Une renaissance à partir des années 1980
La fin des années 1980 marque un tournant pour le manhwa. L’assouplissement du pouvoir en 1987 permet l’émergence de bandes dessinées réalistes abordant des problématiques rurales et urbaines. "Dooly le petit dinosaure" de Kim Su-jeong devient une icône culturelle, déclinée en produits dérivés et en comédie musicale. Dans les années 1990, le "sunjeong manhwa" (bande dessinée pour filles) renaît grâce à des autrices comme Shin Il-suk, Kang Gyeong-ok et Hwang Mi-na, cette dernière situant ses récits en Corée, une rareté dans le genre.

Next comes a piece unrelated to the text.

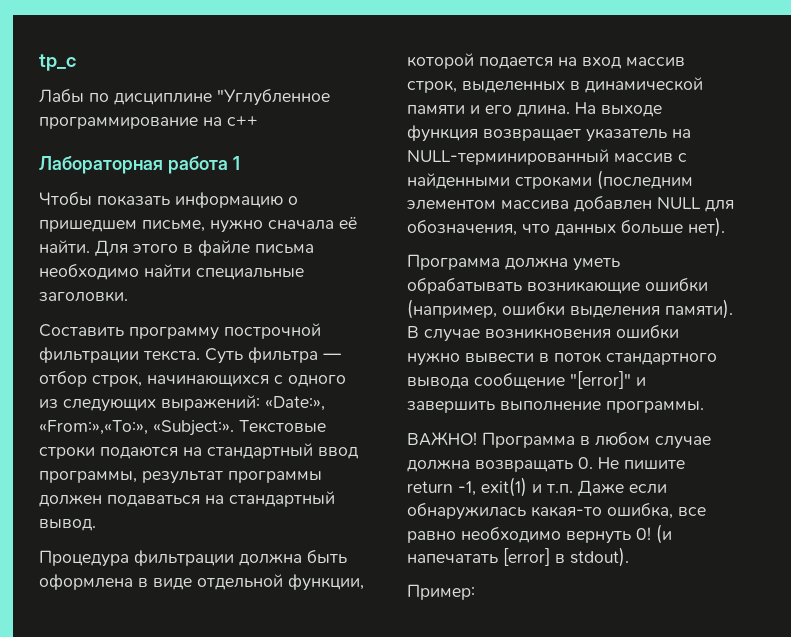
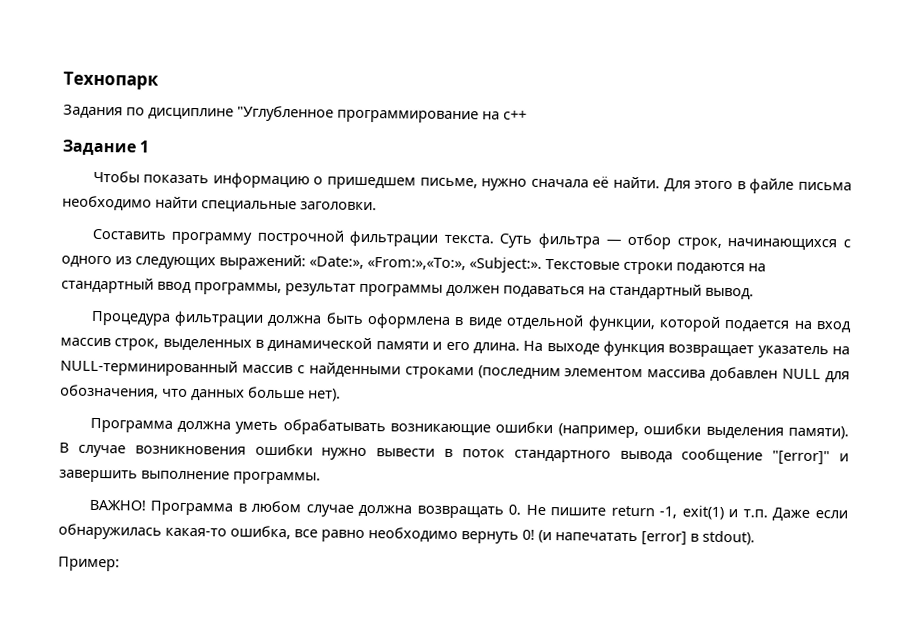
[39,54,76,71] [39,88,84,103] tp_c // Лабы -> [63,71,159,90] [63,104,123,119] Технопарк // Задания
[39,156,228,174] Лабораторная работа -> [62,139,136,157] Задание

Une exploration de nouveaux styles
Depuis les années 1990, des auteurs "underground" redéfinissent le manhwa. "Snowcat" de Kwoon Yoon-Joo revendique l’individualisme et le droit à la solitude, tandis que Lee Hyang-woo et Iwan explorent des formes artistiques novatrices. Kim Jae-In popularise "Mashimaro", un lapin blanc dont les aventures sont diffusées en animation flash sur le web.
La diversité des modes de diffusion
Le manhwa bénéficie aujourd’hui de plusieurs canaux de diffusion : les ventes en librairie, les "manhwabang" (bibliothèques privées ouvertes 24h/24), Internet et les téléphones mobiles. Ces modes de distribution favorisent une diversité culturelle unique. Les "manhwabang", par exemple, offrent un espace où de petits éditeurs peuvent se faire connaître, tandis que des plateformes en ligne permettent de télécharger des planches moyennant un paiement électronique.
Une reconnaissance grandissante
Avec un chiffre d’affaires annuel avoisinant les 500 millions d’euros, le manhwa constitue un marché florissant. Trois festivals majeurs, dont le Séoul International Comics et le Bucheon International Comicbook Fair, célèbrent cet art en Corée. Cette reconnaissance s’étend progressivement à l’international, où le manhwa gagne en visibilité grâce à sa richesse narrative et artistique.
En définitive, le manhwa, avec ses racines profondes et son évolution constante, incarne une part essentielle de la culture coréenne, mêlant tradition et modernité dans des récits captivants et diversifiés.